══ Data section ══
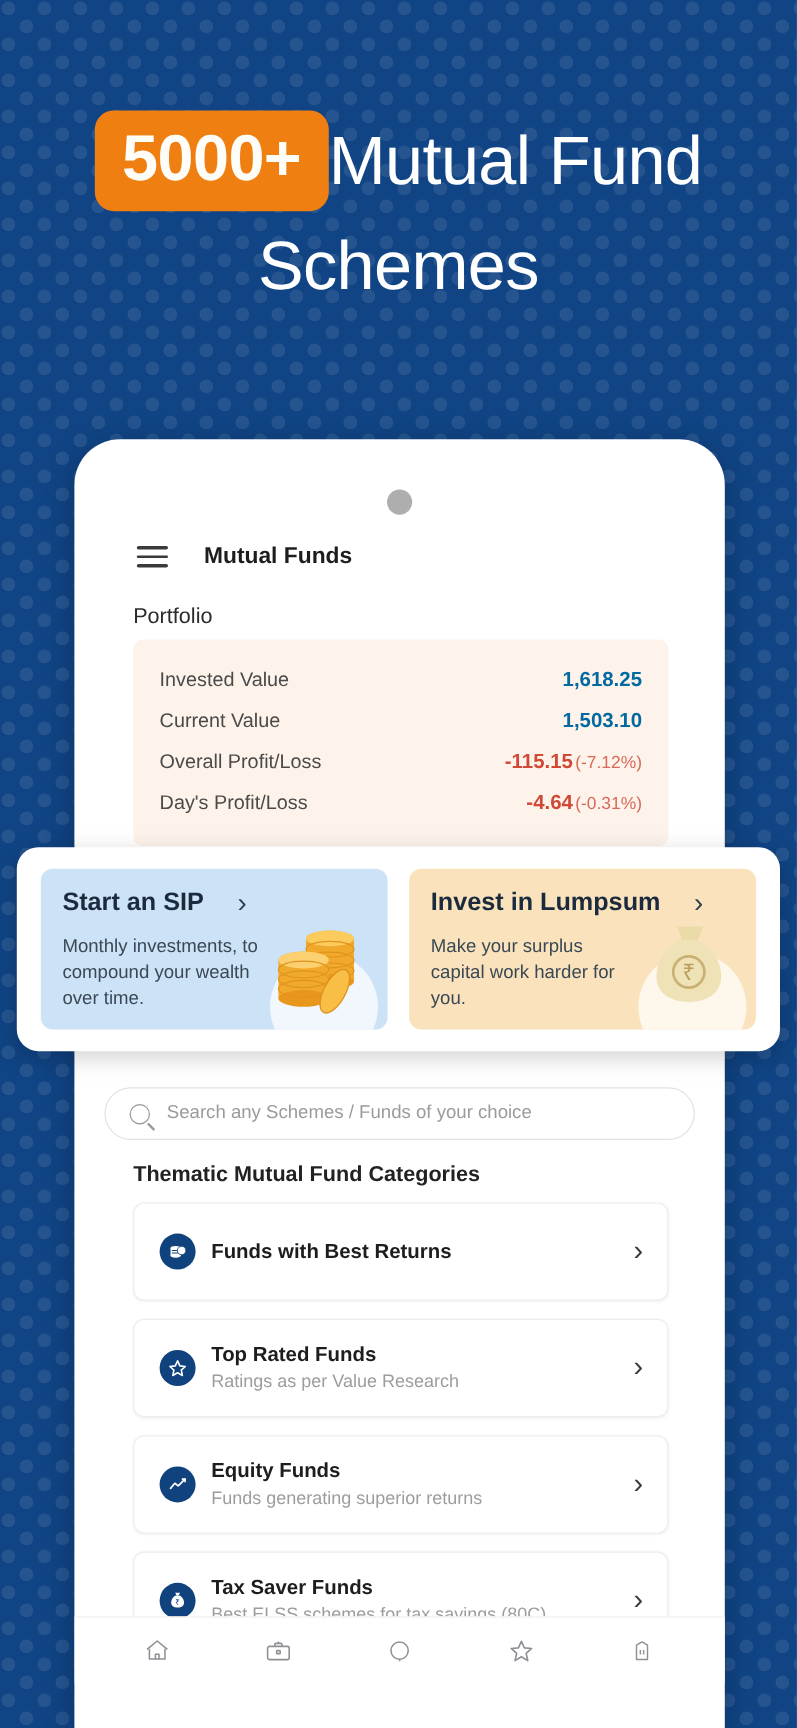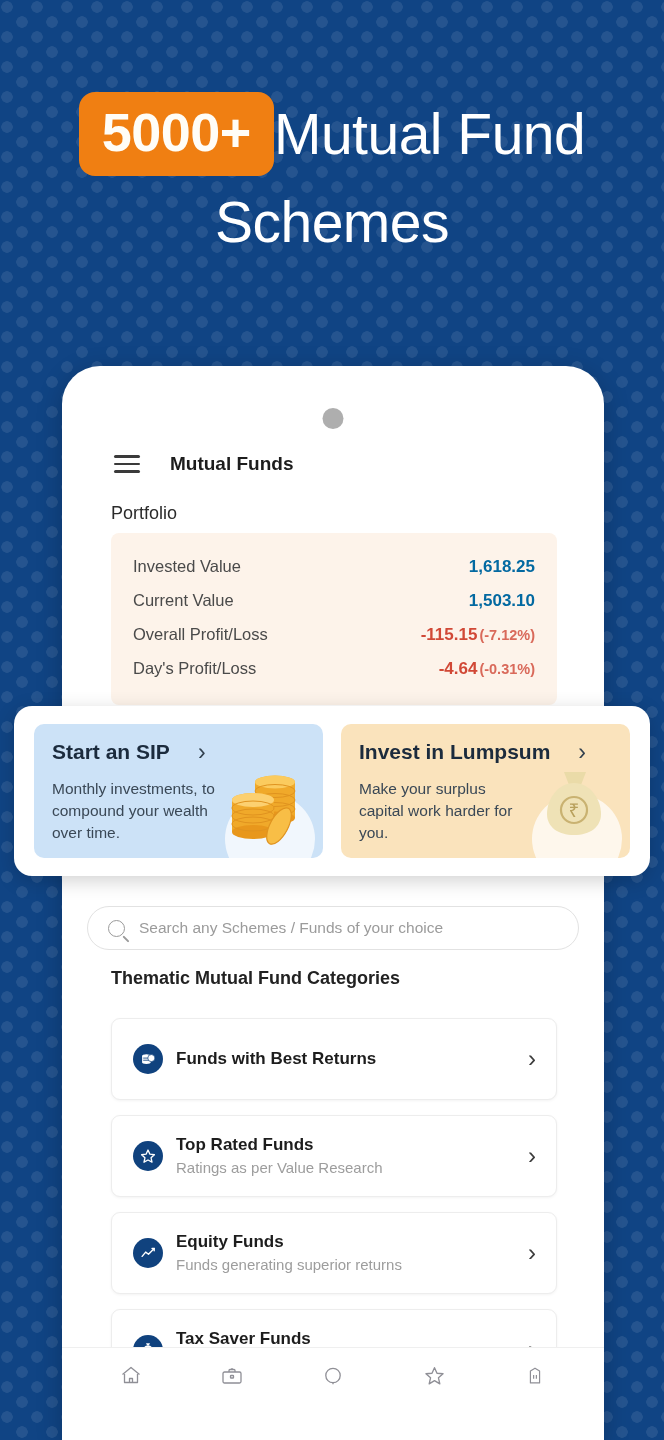--- a/index.html
+++ b/index.html
@@ -141,21 +141,21 @@
   }
   .pf-row {
     display: flex;
     justify-content: space-between;
     align-items: baseline;
     padding: 7px 0;
   }
   .pf-label { font-size: 16.5px; color: #4a4a4a; }
   .pf-value { font-size: 17px; font-weight: 700; color: #0369a1; }
   .pf-value.neg { color: #D14836; }
-  .pf-pct { font-size: 14.5px; font-weight: 700; color: #D9695A; margin-left: 2px; }
+  .pf-pct { font-size: 14.5px; font-weight: 400; color: #D9695A; margin-left: 2px; }
 
   
   #search-wrap {
     position: absolute;
     top: 540px;
     left: 0;
     width: 100%;
     padding: 0 25px;
   }
   #search-bar {
@@ -191,21 +191,21 @@
     top: 602px;
     left: 49px;
     font-size: 18px;
     font-weight: 600;
     color: #222;
   }
 
   
   #category-list {
     position: absolute;
-    top: 652px;
+    top: 636px;
     left: 49px;
     width: 446px;
   }
   .cat-card {
     background: #FFFFFF;
     border: 1px solid #EDEDED;
     border-radius: 9px;
     box-shadow: 0 1px 3px rgba(0,0,0,0.05);
     height: 82px;
     margin-bottom: 15px;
═══
For each line above, output its wording exactly and leave out any picture.

• _Solution_
--- a/index.html
+++ b/index.html
@@ -141,21 +141,21 @@
   }
   .pf-row {
     display: flex;
     justify-content: space-between;
     align-items: baseline;
     padding: 7px 0;
   }
   .pf-label { font-size: 16.5px; color: #4a4a4a; }
   .pf-value { font-size: 17px; font-weight: 700; color: #0369a1; }
   .pf-value.neg { color: #D14836; }
-  .pf-pct { font-size: 14.5px; font-weight: 700; color: #D9695A; margin-left: 2px; }
+  .pf-pct { font-size: 14.5px; font-weight: 400; color: #D9695A; margin-left: 2px; }
 
   
   #search-wrap {
     position: absolute;
     top: 540px;
     left: 0;
     width: 100%;
     padding: 0 25px;
   }
   #search-bar {
@@ -191,21 +191,21 @@
     top: 602px;
     left: 49px;
     font-size: 18px;
     font-weight: 600;
     color: #222;
   }
 
   
   #category-list {
     position: absolute;
-    top: 652px;
+    top: 636px;
     left: 49px;
     width: 446px;
   }
   .cat-card {
     background: #FFFFFF;
     border: 1px solid #EDEDED;
     border-radius: 9px;
     box-shadow: 0 1px 3px rgba(0,0,0,0.05);
     height: 82px;
     margin-bottom: 15px;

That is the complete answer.